Interior Secretary Ken Salazar announced the second round of leases Tuesday in a conference call to reporters around the country.
The Interior Department already administers six research leases in Colorado and Utah. The second round will start with the same-sized leases, 160 acres, but it slashes the size of commercial leases.
The new lease criteria also are geared to help federal officials answer questions about the effects of oil shale development on water quantity and quality, other environmental effects and socioeconomic factors.
Such information is necessary “before we lunge ahead” with commercial development, Salazar said.
The new lease rules set a minimum production of 10,000 barrels of kerogen per day in order for a lease to be converted to commercial uses.
The new requirements, especially the smaller commercial leases contemplated in the second round, might not prove to be attractive to major oil companies, said Glenn Vawter, executive director of the National Oil Shale Association. Under Bush administration rules, the 160-acre research tracts could be expanded to commercial tracts of 5,120 acres.

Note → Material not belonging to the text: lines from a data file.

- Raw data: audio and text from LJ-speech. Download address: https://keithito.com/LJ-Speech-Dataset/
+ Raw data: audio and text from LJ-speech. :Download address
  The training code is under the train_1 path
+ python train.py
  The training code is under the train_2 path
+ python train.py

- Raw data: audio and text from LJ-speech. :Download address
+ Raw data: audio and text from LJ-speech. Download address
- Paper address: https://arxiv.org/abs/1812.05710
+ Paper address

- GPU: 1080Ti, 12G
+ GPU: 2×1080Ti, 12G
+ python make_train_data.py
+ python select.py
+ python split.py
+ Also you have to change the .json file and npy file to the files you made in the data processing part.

Salazar wants the commercial tracts limited to a square mile, or 640 acres.
“What’s the big incentive to spend for research and development if it can only be a 640-acre tract rather than one that’s 5,120 acres?” Vawter said.

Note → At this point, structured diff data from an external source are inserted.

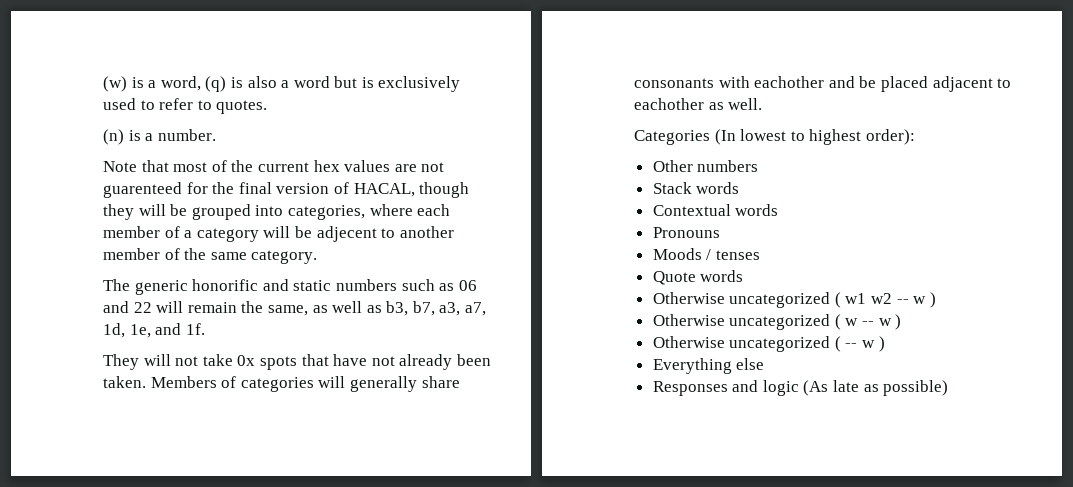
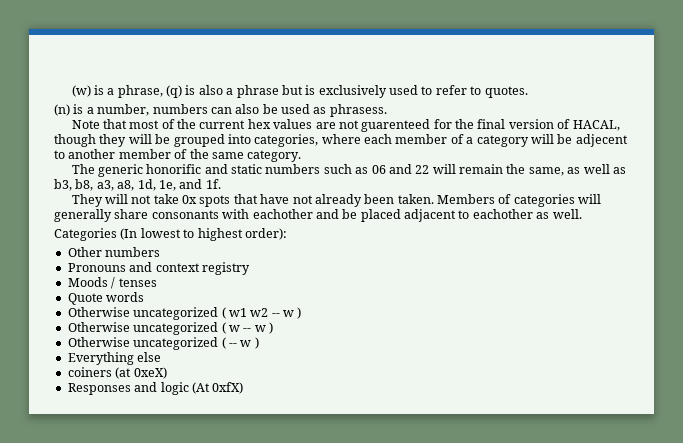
- (w) is a word, (q) is also a word but is exclusively used to refer to quotes.
+ (w) is a phrase, (q) is also a phrase but is exclusively used to refer to quotes.
- (n) is a number.
+ (n) is a number, numbers can also be used as phrasess.
- The generic honorific and static numbers such as 06 and 22 will remain the same, as well as b3, b7, a3, a7, 1d, 1e, and 1f.
+ The generic honorific and static numbers such as 06 and 22 will remain the same, as well as b3, b8, a3, a8, 1d, 1e, and 1f.
- Stack words
- Contextual words
- Pronouns
+ Pronouns and context registry
+ coiners (at 0xeX)
- Responses and logic (As late as possible)
+ Responses and logic (At 0xfX)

Smaller entrepreneurial companies are more likely to be interested in the research leases than large oil companies, Vawter said.
When the Bush administration originally offered the 160-acre research, development and demonstration leases, as they are known, more than 20 companies showed interest.

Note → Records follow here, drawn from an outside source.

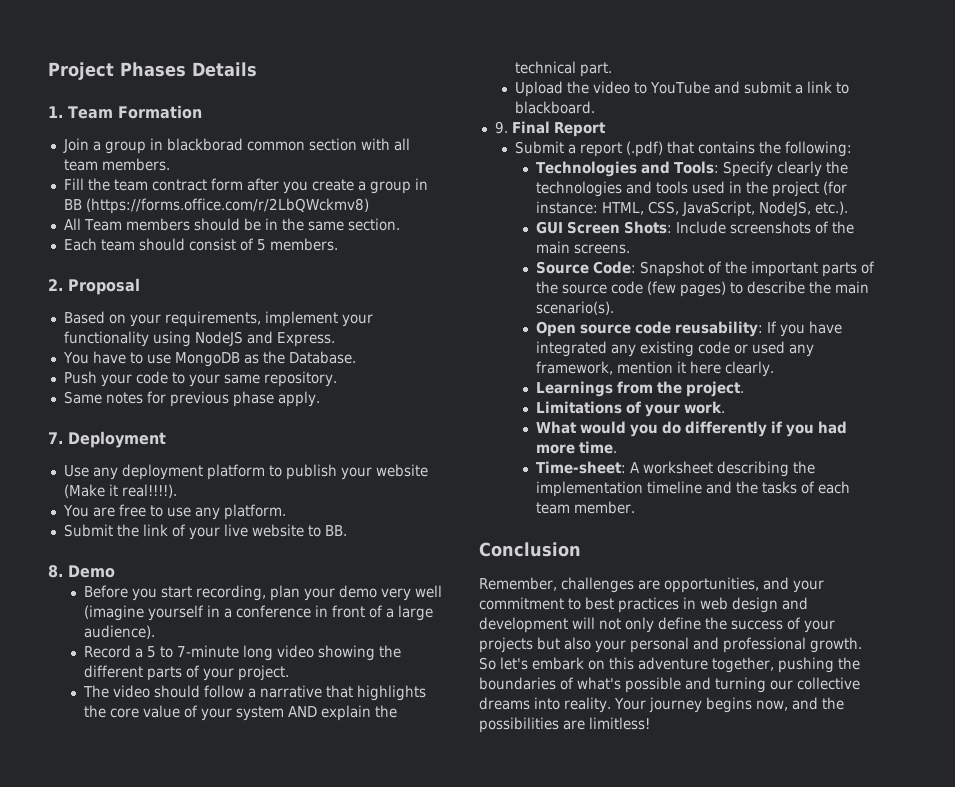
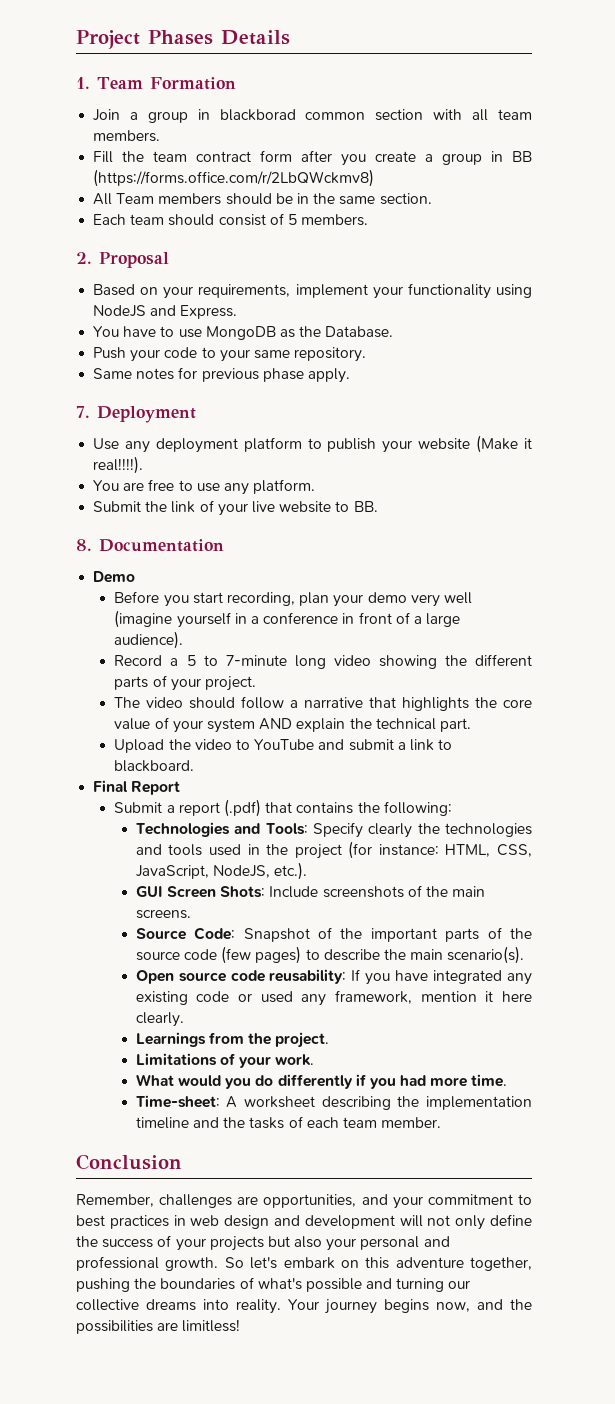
- 8. Demo
+ 8. Documentation
+ Demo
- 9. Final Report
+ Final Report

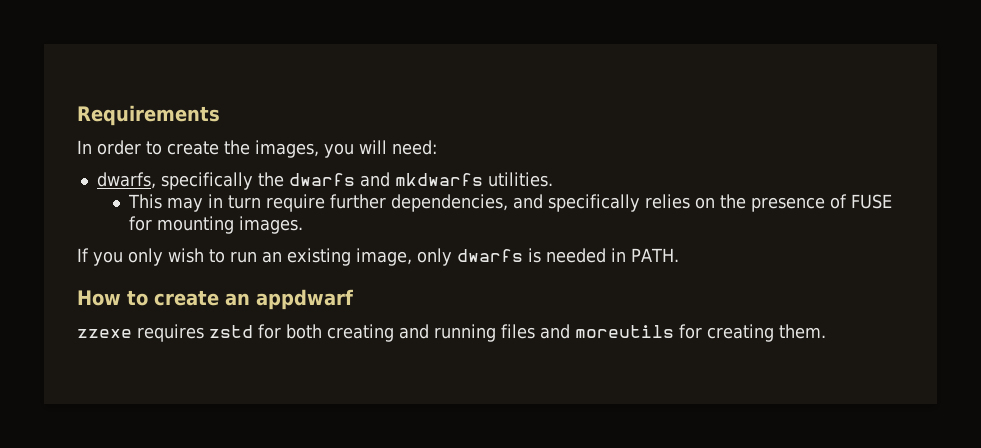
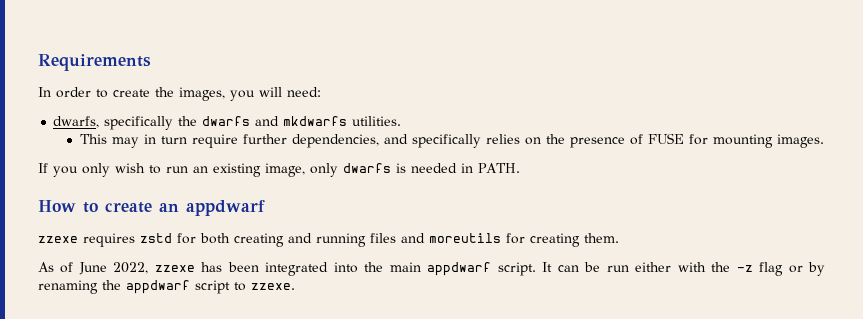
+ As of June 2022, zzexe has been integrated into the main appdwarf script. It can be run either with the -z flag or by renaming the appdwarf script to zzexe.

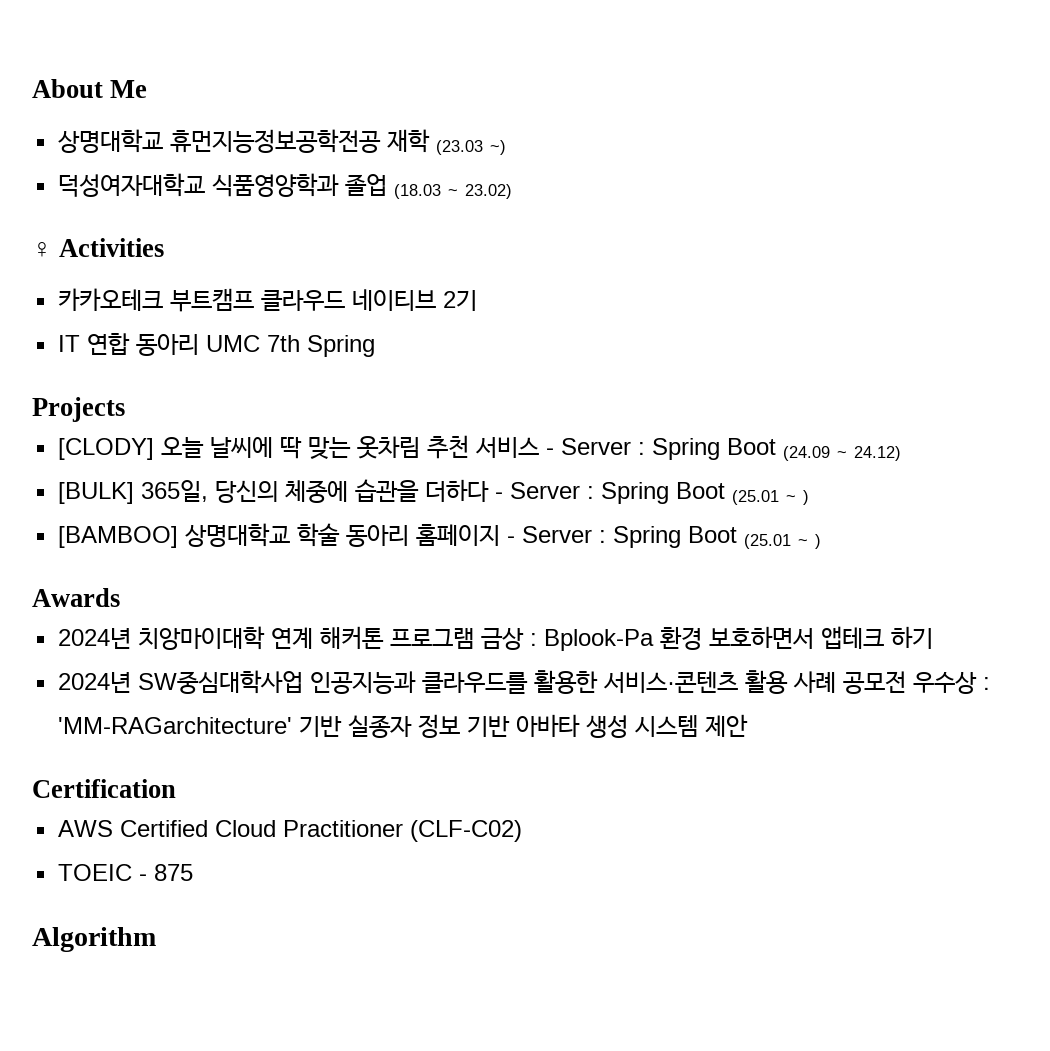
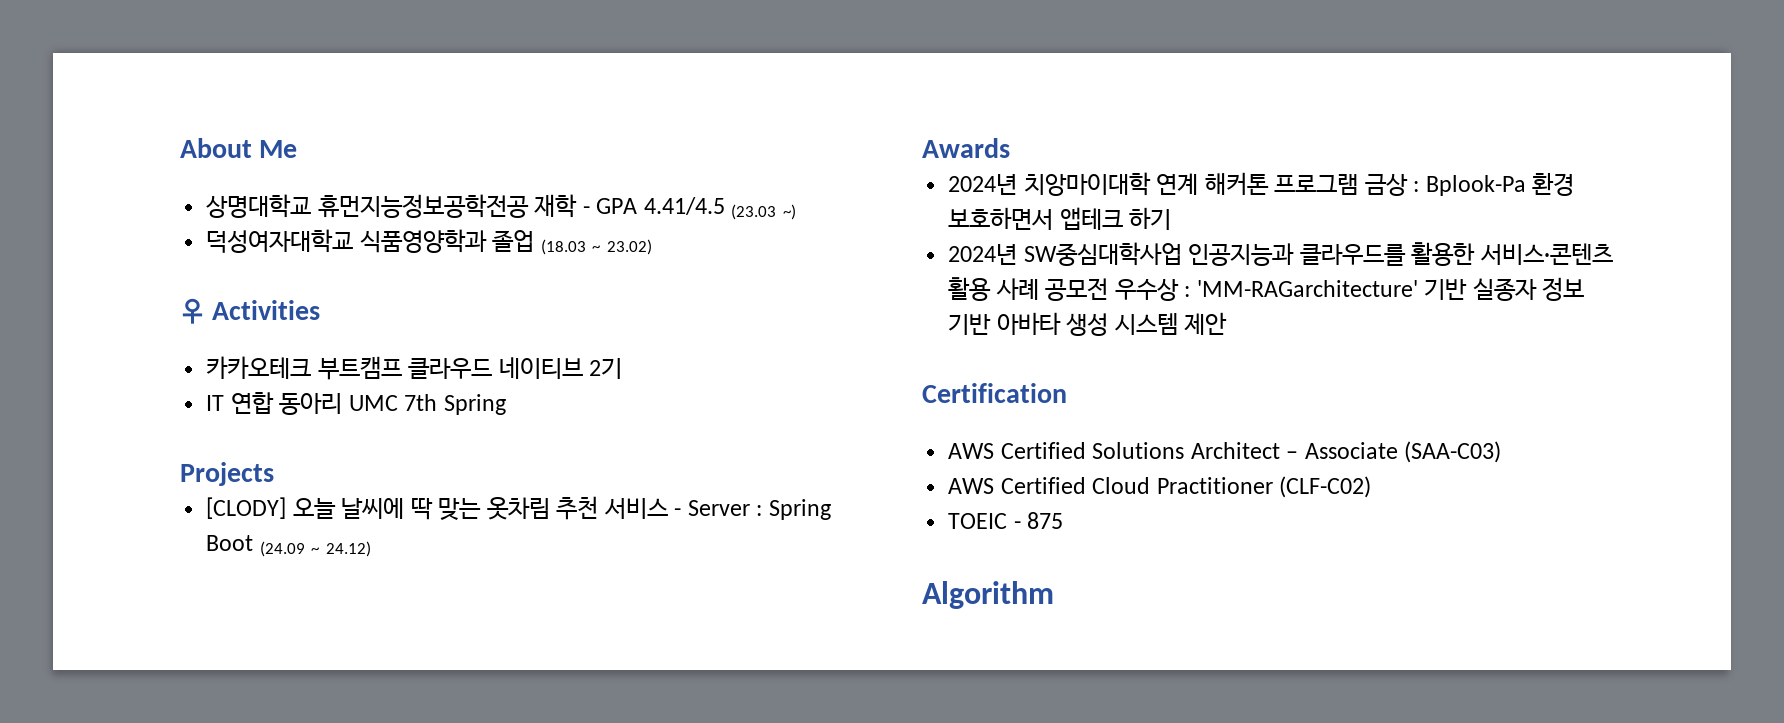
- 상명대학교 휴먼지능정보공학전공 재학 (23.03 ~)
+ 상명대학교 휴먼지능정보공학전공 재학 - GPA 4.41/4.5 (23.03 ~)
- [BULK] 365일, 당신의 체중에 습관을 더하다 - Server : Spring Boot (25.01 ~ )
- [BAMBOO] 상명대학교 학술 동아리 홈페이지 - Server : Spring Boot (25.01 ~ )
+ AWS Certified Solutions Architect – Associate (SAA-C03)

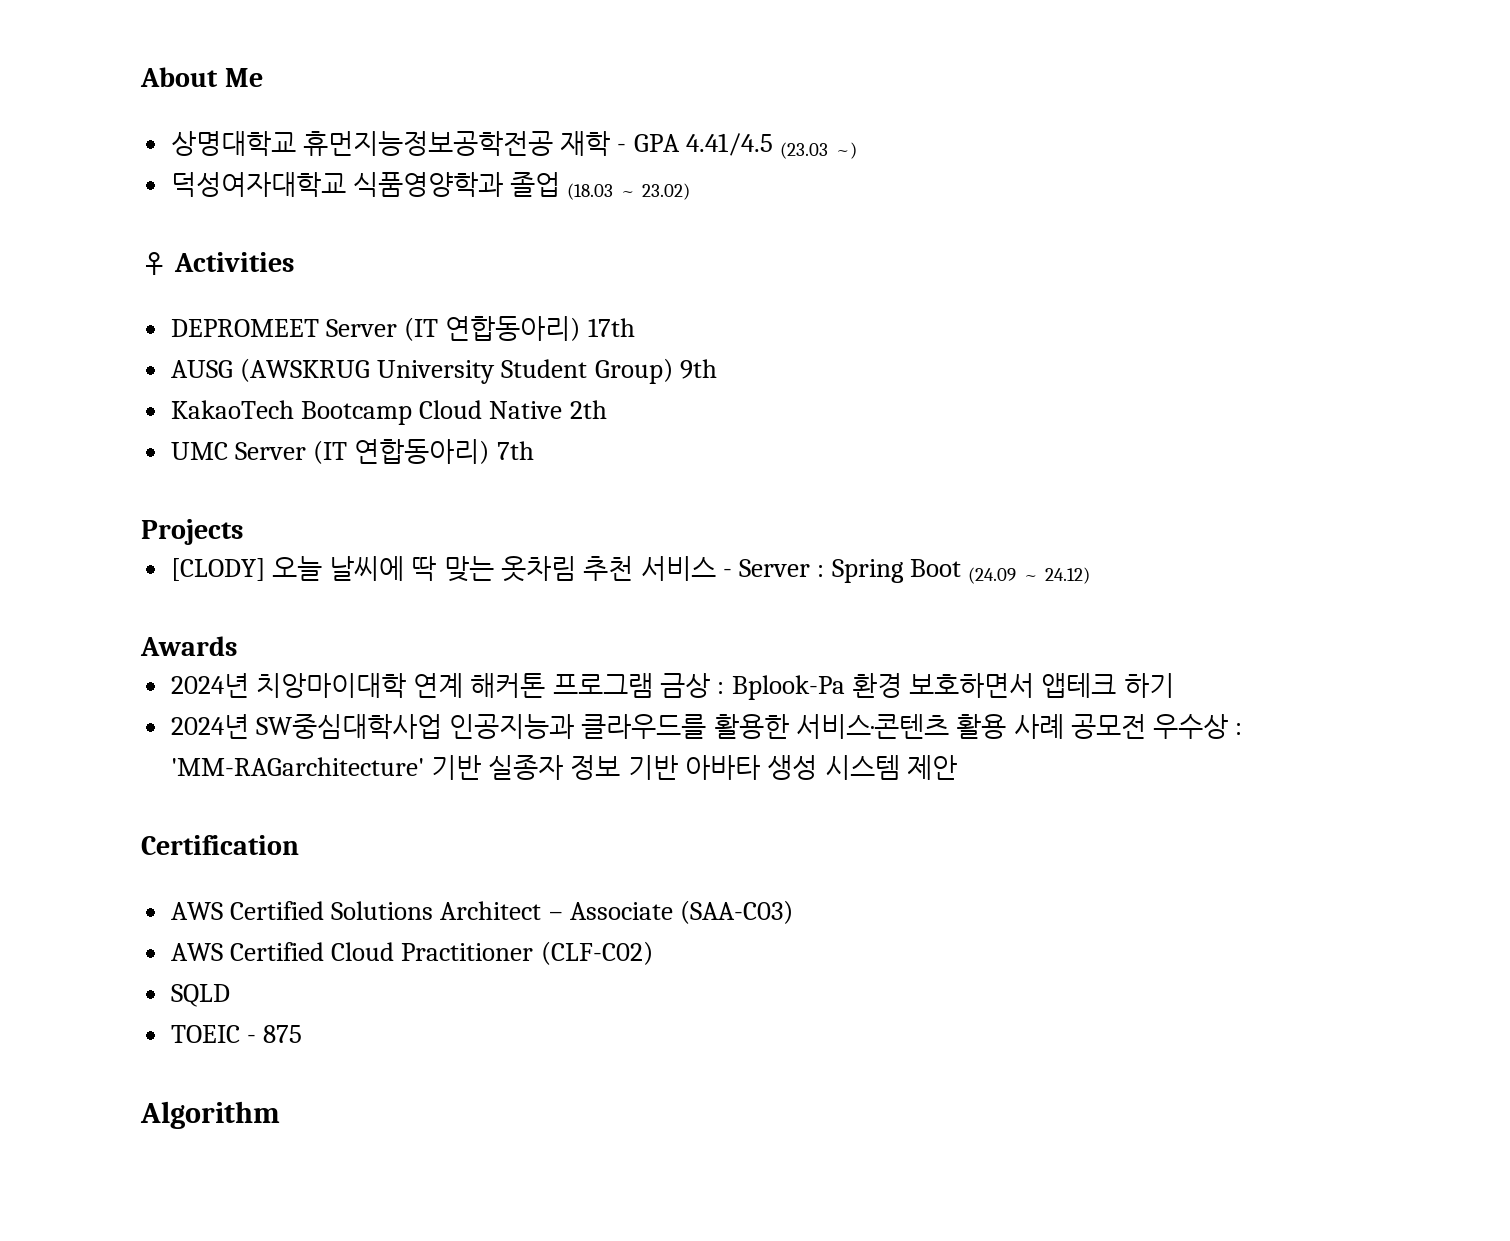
- 카카오테크 부트캠프 클라우드 네이티브 2기
- IT 연합 동아리 UMC 7th Spring
+ DEPROMEET Server (IT 연합동아리) 17th
+ AUSG (AWSKRUG University Student Group) 9th
+ KakaoTech Bootcamp Cloud Native 2th
+ UMC Server (IT 연합동아리) 7th
+ SQLD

One company spurned when leases were awarded was ExxonMobil.
Officials with that company declined to comment directly on Salazar’s announcement, but spokesman David Eglinton said ExxonMobil “is serious about pursuing oil shale technology and has at least two research concepts that require field testing.”
ExxonMobil will work with all appropriate local, state and federal agencies toward “a careful, phased approach that allows for prudent technical, social and environmental planning and execution,” Eglinton said in an e-mail.
Environmental organizations welcomed the Interior Department’s new approach to oil shale, but questioned the need for a second round of leases, noting that thousands of acres of oil shale lands are in private hands and have not been developed.
“While we disagree that industry needs a second round” of leases for oil shale, the decision is a “step in the right direction towards ending the debate on oil shale development in Utah,” Stephen Bloch, conservation director for the Southern Utah Wilderness Alliance, said in a statement.
The existing sites are “still a decade or more from providing any type of significant findings on air, water, wildlife impacts,” Joe Neuhof, of the Colorado Environmental Coalition in Grand Junction, said in a statement.
Once an announcement is published in the Federal Register, companies will have 60 days to apply for the second round of the leases.
Salazar said he doesn’t know whether the second round of leases will attract several companies or any at all.
Lessees will have to submit development plans within nine months and, after gaining approval from the Bureau of Land Management, obtain state and local permits within 18 months, and “deploy infrastructure” within 24 months.
Salazar said he is asking the inspector general to look into the Jan. 15 issuance of lease addenda that set royalty rates for oil shale and expanded the existing research leases to 5,000 acres.
He sought the inspector general’s investigation to gather all the facts relevant to the lease addenda, Salazar said.
“I need to know what the facts are before I move forward with the lease addenda,” Salazar said. “I’m not prejudging any decision I might make.”
The U.S. Justice Department is investigating the actions of Gale Norton, who served as interior secretary in the Bush administration before going to work for Shell Oil Co., which holds three existing oil shale research leases, all in Colorado.
Salazar and Norton are former Colorado attorneys general.
Colorado Gov. Bill Ritter welcomed what he said were needed constraints on the size of leases and due-diligence requirements for commercial development.
“Colorado has always supported a robust (research, development and demonstration) process to research and evaluate the technologies that could be used to develop oil shale and to better understand the environmental impacts,” Ritter said in a statement.